Please retype the records below exactly as they appear, leaving out every picture.
SUPPLIED RECORDS: Begin
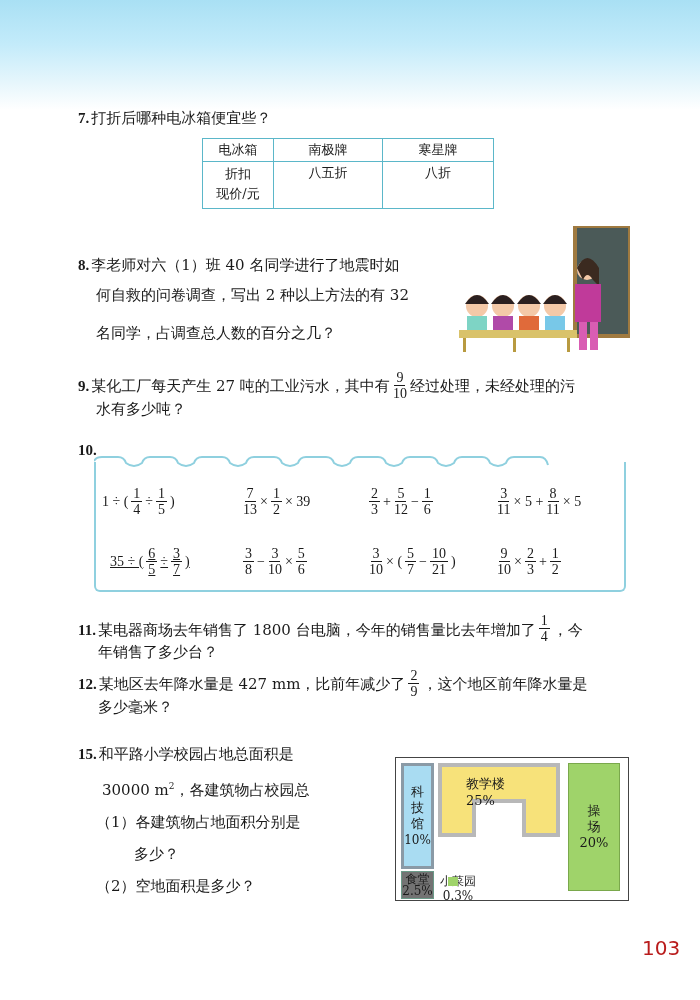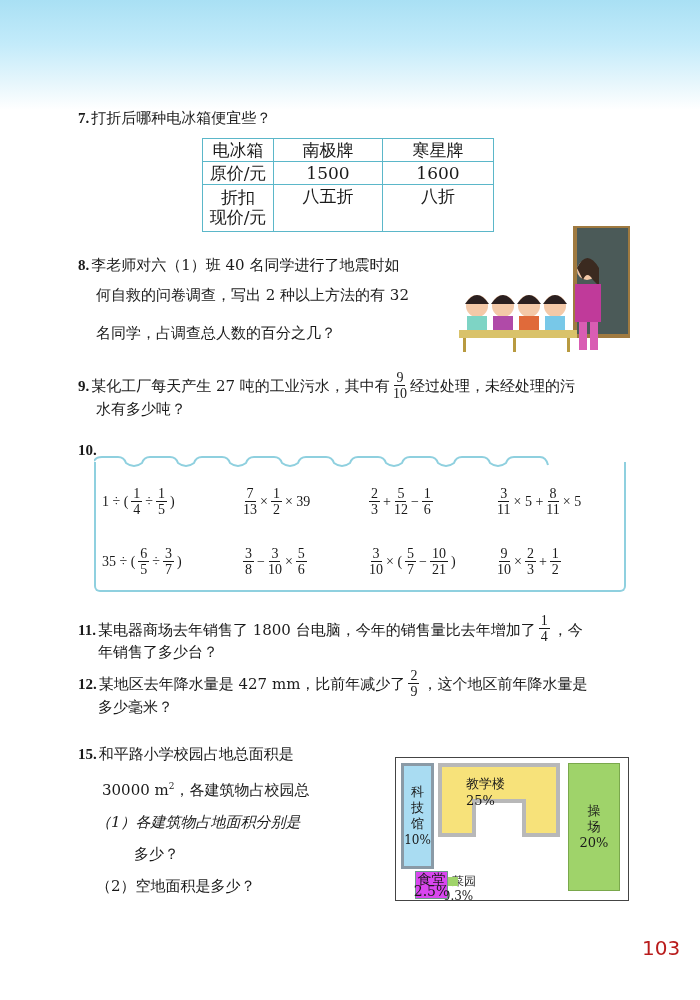--- a/index.html
+++ b/index.html
@@ -13,7 +13,7 @@
         font-size:14px;line-height:15px;margin:0 3px;font-family:"Liberation Serif",serif;}
   .frac .num{border-bottom:1px solid #1a1a1a;padding:0 2px;}
   table.fridge{position:absolute;left:202px;top:138px;border-collapse:collapse;
-               border:1.5px solid #5bb7c9;font-size:17px;}
+               border:1.5px solid #5bb7c9;font-size:13px;}
   table.fridge td{border:1px solid #5bb7c9;text-align:center;padding:0 4px;height:22px;vertical-align:top;line-height:22px;}
   .col0{width:62px}.col1{width:100px}.col2{width:102px}
   .calcbox{position:absolute;left:94px;top:462px;width:528px;height:128px;

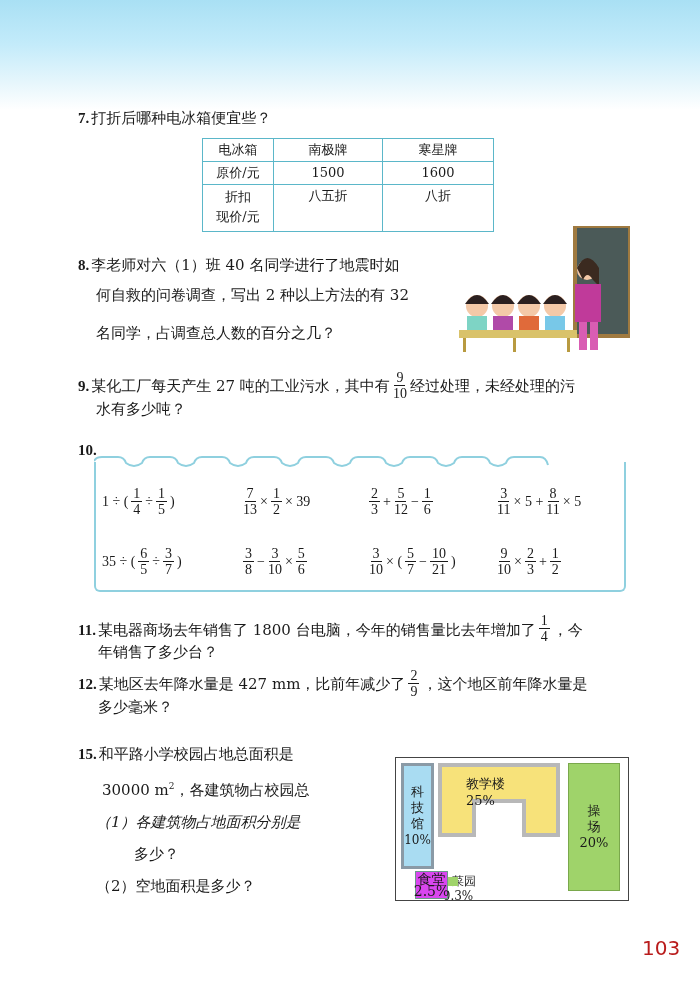--- a/index.html
+++ b/index.html
@@ -42,11 +42,6 @@
     <td class="col2">寒星牌</td>
   </tr>
   <tr>
-    <td>原价/元</td>
-    <td>1500</td>
-    <td>1600</td>
-  </tr>
-  <tr>
     <td style="height:44px;line-height:20px;padding-top:2px;">
       <div>折扣</div>
       <div>现价/元</div>

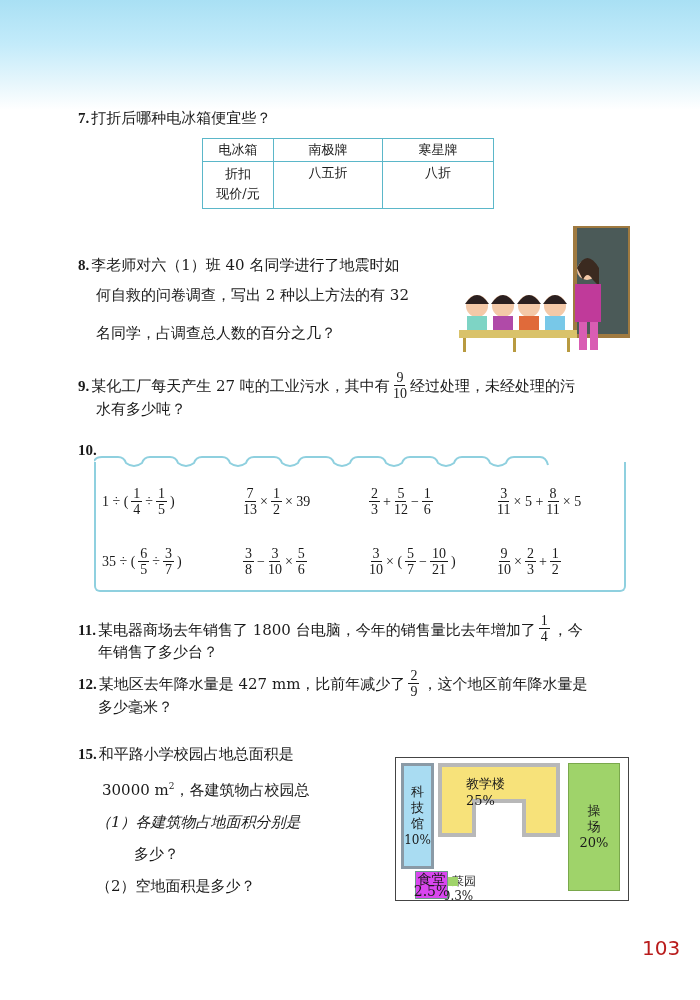--- a/index.html
+++ b/index.html
@@ -157,7 +157,7 @@
   <span>× 5</span>
 </div>
 
-<div class="expr" style="left:102px;top:546px;">
+<div class="expr" style="left:110px;top:546px;text-decoration:underline;">
   <span>35 ÷ (</span>
   <span class="frac">
       <span class="num">6</span>

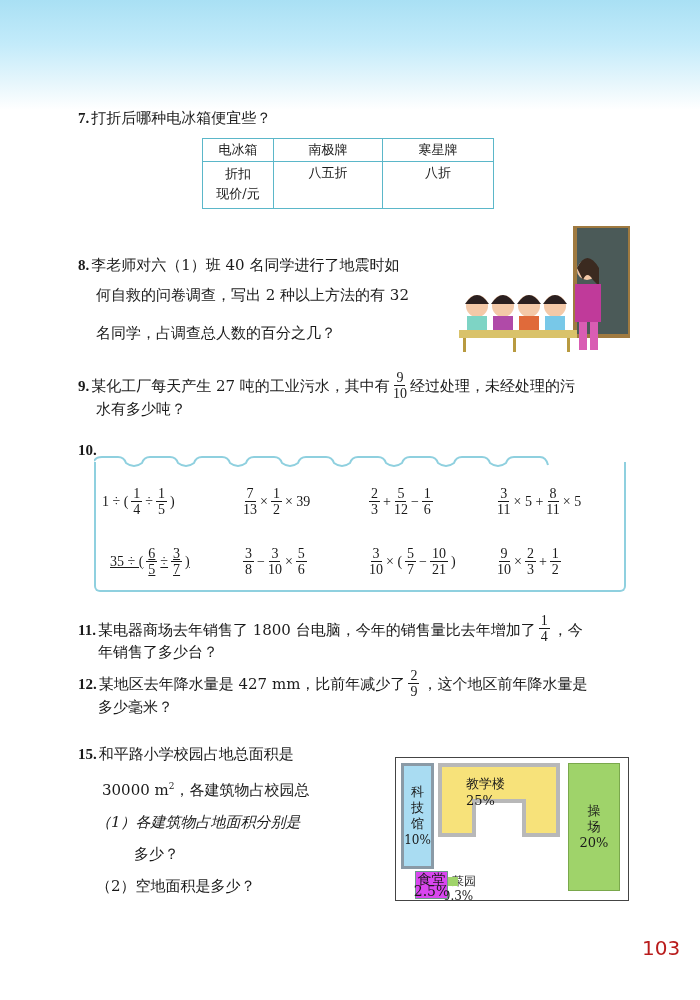--- a/index.html
+++ b/index.html
@@ -249,7 +249,7 @@
 <div class="q" style="left:78px;top:738px;width:270px;line-height:32px;">
   <div><span class="qn">15.</span><span>和平路小学校园占地总面积是</span></div>
   <div style="padding-left:24px;"><span>30000 m</span><sup style="font-size:9px;">2</sup><span>，各建筑物占校园总</span></div>
-  <div style="padding-left:18px;font-style:italic;">（1）各建筑物占地面积分别是</div>
+  <div style="padding-left:18px;">（1）各建筑物占地面积分别是</div>
   <div style="padding-left:56px;">多少？</div>
   <div style="padding-left:18px;">（2）空地面积是多少？</div>
 </div>

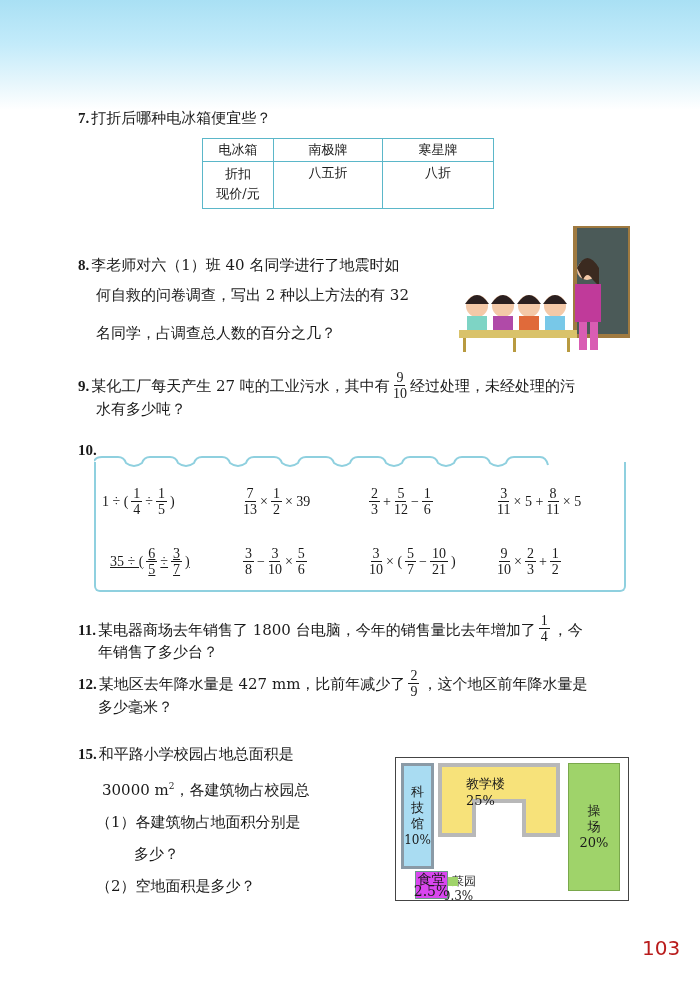--- a/index.html
+++ b/index.html
@@ -277,7 +277,7 @@
     <span>0.3%</span>
   </div>
   <div style="position:absolute;left:52px;top:119px;width:10px;height:9px;background:#9fd36a;"></div>
-  <div class="blk" style="left:5px;top:113px;width:31px;height:26px;background:#d946ef;border:1px solid #6a9a88;font-size:14px;line-height:12px;margin-left:14px;">
+  <div class="blk" style="left:5px;top:113px;width:31px;height:26px;background:#737373;border:1px solid #6a9a88;font-size:12px;line-height:12px;">
     <span>食堂</span>
     <span>2.5%</span>
   </div>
SUPPLIED RECORDS: End
- **ANSWER TO THIS EXERCISE**
--- a/index.html
+++ b/index.html
@@ -13,7 +13,7 @@
         font-size:14px;line-height:15px;margin:0 3px;font-family:"Liberation Serif",serif;}
   .frac .num{border-bottom:1px solid #1a1a1a;padding:0 2px;}
   table.fridge{position:absolute;left:202px;top:138px;border-collapse:collapse;
-               border:1.5px solid #5bb7c9;font-size:17px;}
+               border:1.5px solid #5bb7c9;font-size:13px;}
   table.fridge td{border:1px solid #5bb7c9;text-align:center;padding:0 4px;height:22px;vertical-align:top;line-height:22px;}
   .col0{width:62px}.col1{width:100px}.col2{width:102px}
   .calcbox{position:absolute;left:94px;top:462px;width:528px;height:128px;

--- a/index.html
+++ b/index.html
@@ -42,11 +42,6 @@
     <td class="col2">寒星牌</td>
   </tr>
   <tr>
-    <td>原价/元</td>
-    <td>1500</td>
-    <td>1600</td>
-  </tr>
-  <tr>
     <td style="height:44px;line-height:20px;padding-top:2px;">
       <div>折扣</div>
       <div>现价/元</div>

--- a/index.html
+++ b/index.html
@@ -157,7 +157,7 @@
   <span>× 5</span>
 </div>
 
-<div class="expr" style="left:102px;top:546px;">
+<div class="expr" style="left:110px;top:546px;text-decoration:underline;">
   <span>35 ÷ (</span>
   <span class="frac">
       <span class="num">6</span>

--- a/index.html
+++ b/index.html
@@ -249,7 +249,7 @@
 <div class="q" style="left:78px;top:738px;width:270px;line-height:32px;">
   <div><span class="qn">15.</span><span>和平路小学校园占地总面积是</span></div>
   <div style="padding-left:24px;"><span>30000 m</span><sup style="font-size:9px;">2</sup><span>，各建筑物占校园总</span></div>
-  <div style="padding-left:18px;font-style:italic;">（1）各建筑物占地面积分别是</div>
+  <div style="padding-left:18px;">（1）各建筑物占地面积分别是</div>
   <div style="padding-left:56px;">多少？</div>
   <div style="padding-left:18px;">（2）空地面积是多少？</div>
 </div>

--- a/index.html
+++ b/index.html
@@ -277,7 +277,7 @@
     <span>0.3%</span>
   </div>
   <div style="position:absolute;left:52px;top:119px;width:10px;height:9px;background:#9fd36a;"></div>
-  <div class="blk" style="left:5px;top:113px;width:31px;height:26px;background:#d946ef;border:1px solid #6a9a88;font-size:14px;line-height:12px;margin-left:14px;">
+  <div class="blk" style="left:5px;top:113px;width:31px;height:26px;background:#737373;border:1px solid #6a9a88;font-size:12px;line-height:12px;">
     <span>食堂</span>
     <span>2.5%</span>
   </div>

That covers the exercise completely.